DIRECTIONS FOR THIS TASK >> Please count the lines in the records below that include the word "these" and report only the total.

EXTRACTED INFORMATION >>
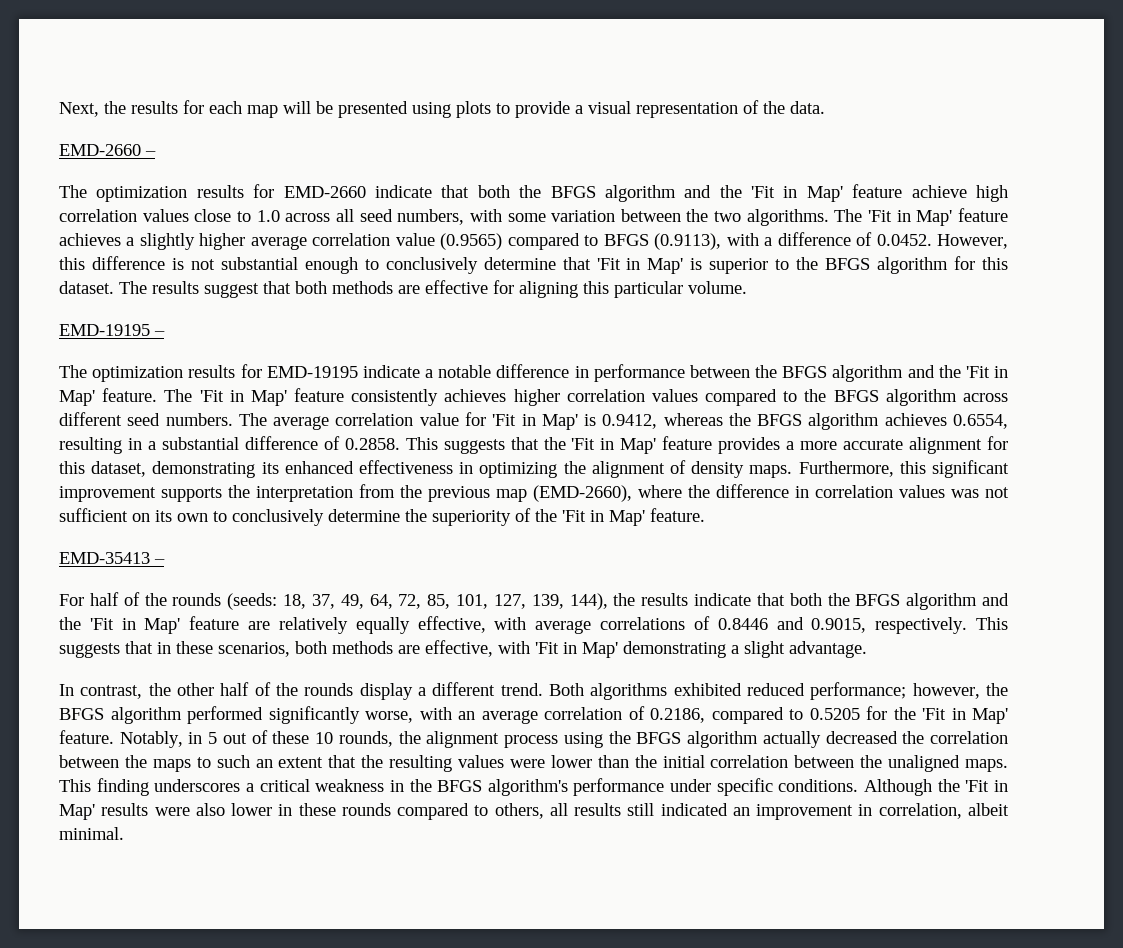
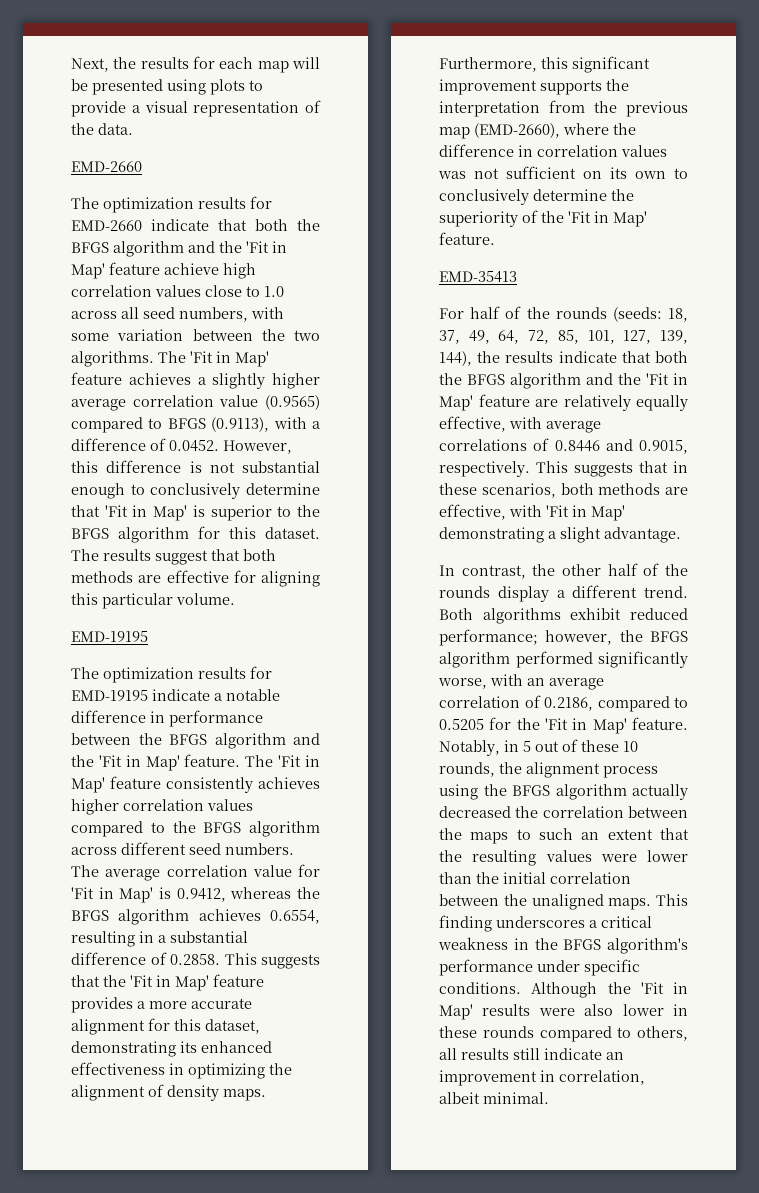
  Next, the results for each map will be presented using plots to provide a visual representation of the data.
- EMD-2660 –
+ EMD-2660
  The results suggest that both methods are effective for aligning this particular volume.
- EMD-19195 –
+ EMD-19195
- EMD-35413 –
+ EMD-35413
- Both algorithms exhibited reduced performance; however, the BFGS algorithm performed significantly worse, with an average correlation of 0.2186, compared to 0.5205 for the 'Fit in Map' feature.
+ Both algorithms exhibit reduced performance; however, the BFGS algorithm performed significantly worse, with an average correlation of 0.2186, compared to 0.5205 for the 'Fit in Map' feature.
- Although the 'Fit in Map' results were also lower in these rounds compared to others, all results still indicated an improvement in correlation, albeit minimal.
+ Although the 'Fit in Map' results were also lower in these rounds compared to others, all results still indicate an improvement in correlation, albeit minimal.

SOLUTION FOR THIS EXERCISE >> 2